Effects on Wider Community

Area Effects
Communication Instant global communication via email, messaging, and video calls. But risk of isolation from excessive screen time.
Information access Vast information freely available. But reliability varies — misinformation spreads easily.
Employment New job types created (content creators, app developers). But traditional roles disrupted (retail workers, bank tellers).
Privacy Online activity generates vast data trails. Companies and governments can track behaviour. Data protection laws attempt to balance this.
Democracy Social media enables political engagement and activism. But also enables manipulation through targeted advertising and echo chambers.
Culture Global sharing of cultural content. But risk of cultural homogenisation and dominance of English-language content.
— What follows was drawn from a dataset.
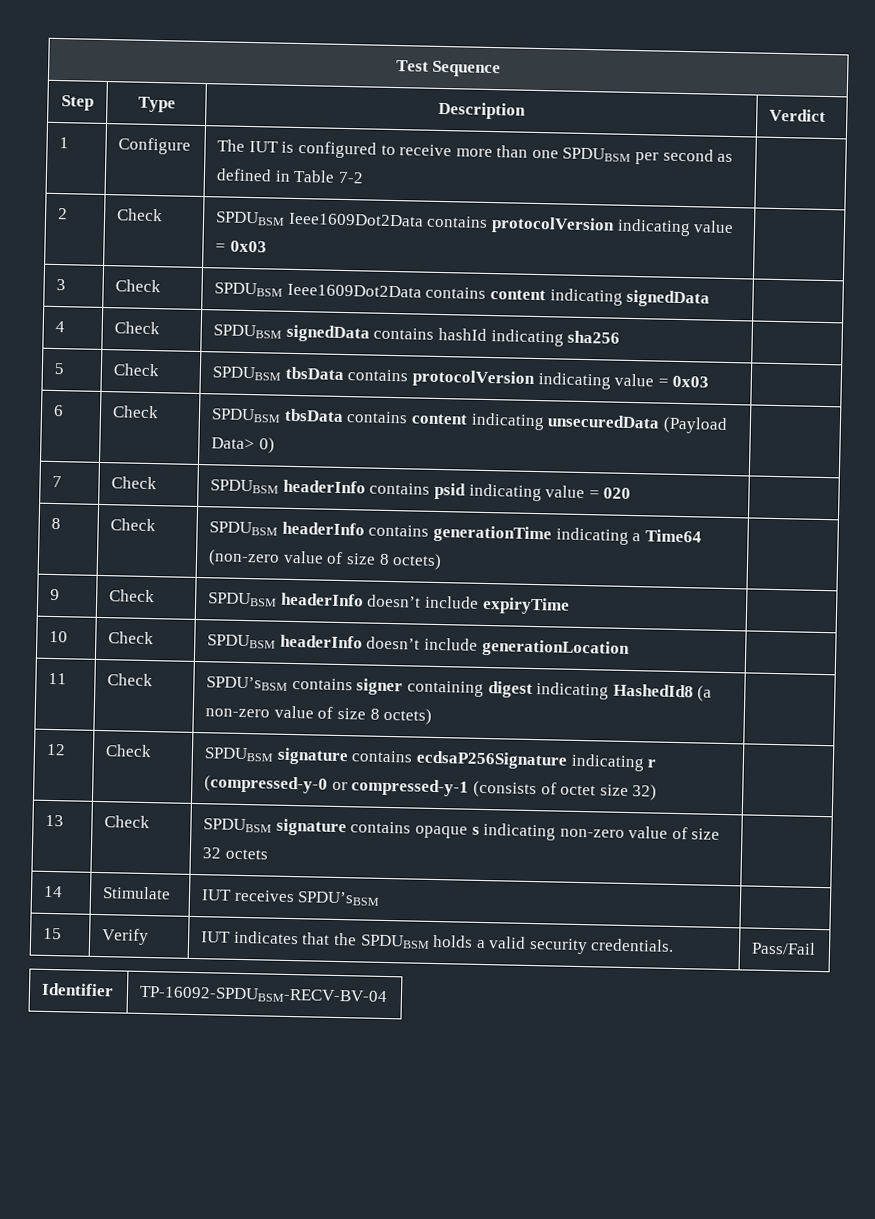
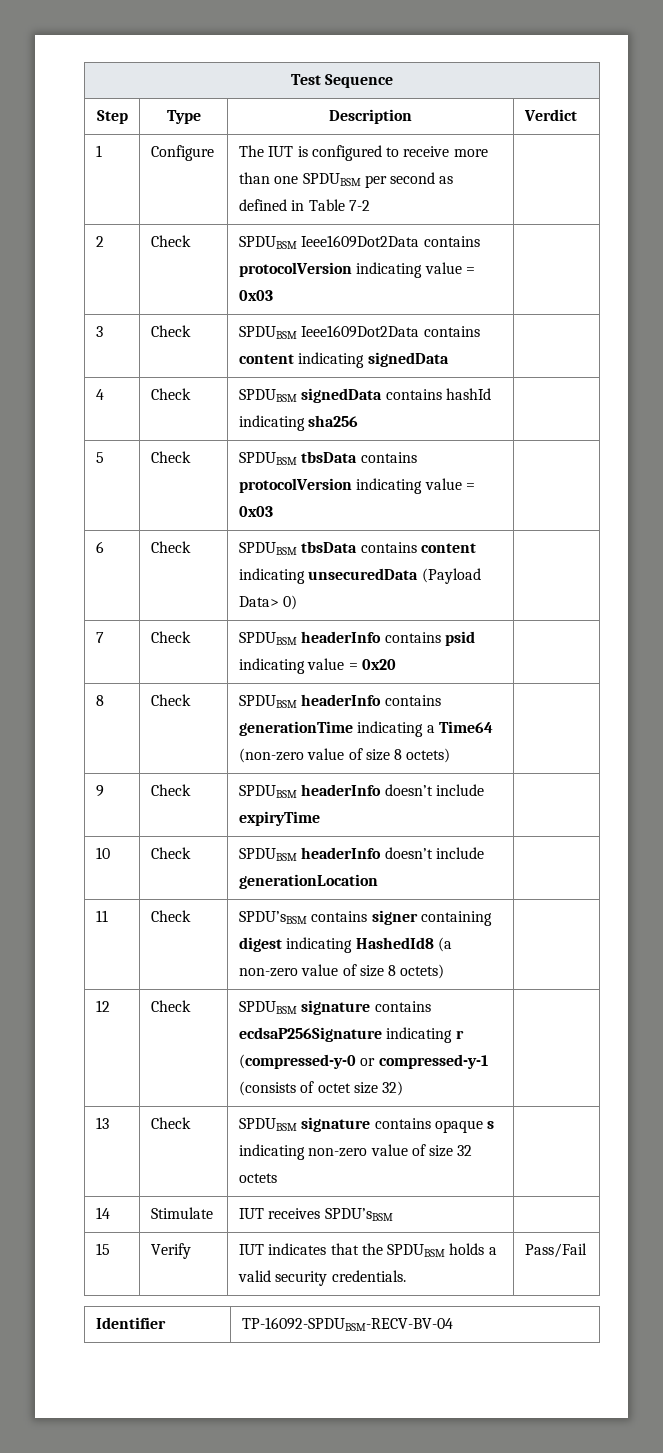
- 7 | Check | SPDUBSM headerInfo contains psid indicating value = 020 |
+ 7 | Check | SPDUBSM headerInfo contains psid indicating value = 0x20 |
Health Health information and fitness tracking empower individuals. But screen addiction, cyberbullying, and mental health impacts are growing concerns.

Questions about the effects of the Internet on society require balanced answers. For each positive effect, acknowledge a corresponding concern or drawback. Always consider multiple stakeholders — what benefits one group may disadvantage another. Use specific examples to support your points rather than making general statements.